John Ioannidis, an epidemiologist at Stanford University who once published a study entitled "Why Most Published Research Findings are False", calls the phenomenon "significance chasing" where scientists play with numbers trying to find "anything that seems worthy". In a news context, this is the same as Pritchard fingering the Super Hero glasses on the grounds that there is lead in the enamel even though he knows the Shrek glasses were safe. Maybe these other glasses are a problem?! Jeff Plungis of Bloomberg published an article on lead in Christmas light wires on December 8th because he apparently thought it was "interesting" and not well-known. Same thing.
Ioannidis says "It feels good to validate a hypothesis. It feels even better when you've got a financial interest in the idea or your career depends on it. And that's why even after a claim has been systematically disproved . . .you still see some stubborn researchers citing the first few studies that show a strong effect. They really want to believe that it's true." [Emphasis added]
Lehrer's article is a great read, I recommend it to you.
So you can stop scratching your head. Pritchard and Plungis, Adler and Tenenbaum, Waxman and Schakowsky, Weintraub and Green, will all continue to beat the same drum. They know they're right . . . they just can't prove it. And they will continue to repeat themselves in spite of the facts of this case:
- There are (virtually) no known victims.
- The impact of the law cannot be measured.
- The nexus between lead in children's products and purported injury to children is not proven. This means that the inclusion in the law of so many formerly unregulated categories of goods is absolutely unjustified.
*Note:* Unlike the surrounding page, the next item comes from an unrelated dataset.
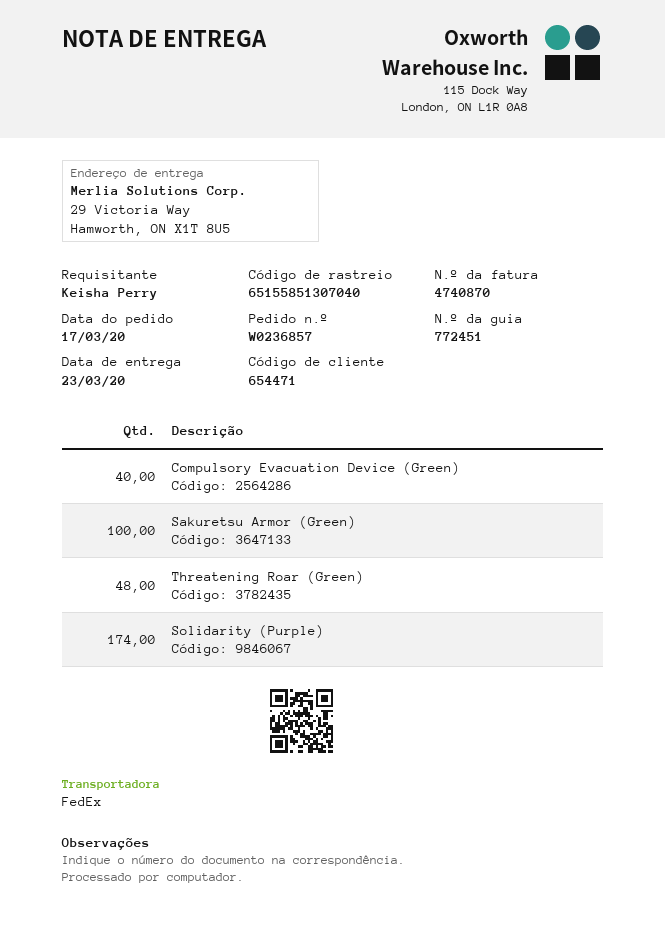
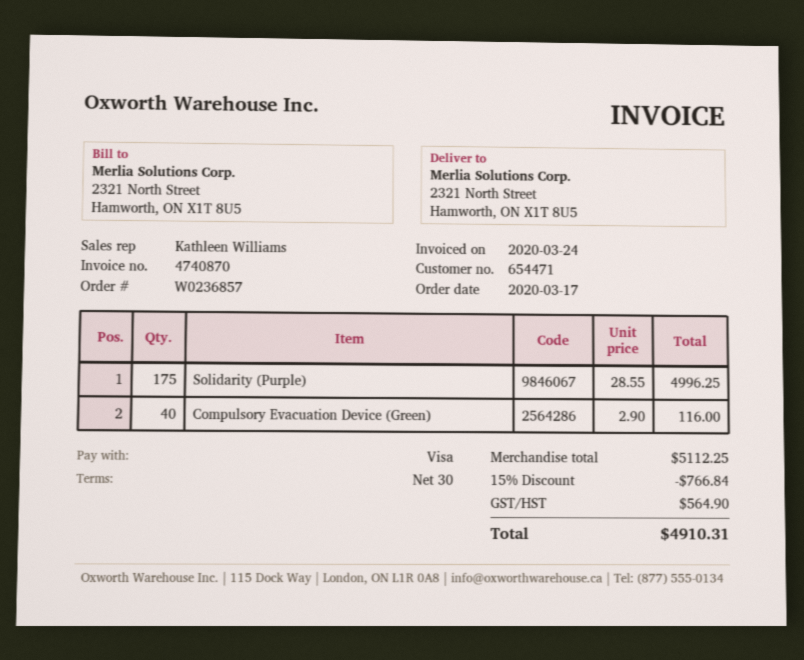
ship to: 29 Victoria Way, Hamworth, ON X1T 8U5 -> 2321 North Street, Hamworth, ON X1T 8U5
Sakuretsu Armor (Green): 100 -> none
Threatening Roar (Green): 48 -> none
Solidarity (Purple): 174 -> 175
- The benefits of prophylactic testing has been disproved by the passage of time - the last 29 months.
- The law targets small business and lets big business off the hook. Even since passage of the CPSIA, it is clear from data that big business are responsible for headline recalls.
I guess the media keeps on publishing these stories because it's human nature. Unfortunately, many jobs and many futures have been damaged in the service of a human weakness. I like to think we can rise about such limitations. It is in the hands of the CPSC and Congress to solve this problem.
Let's hope they do their job . . . sometime really soon.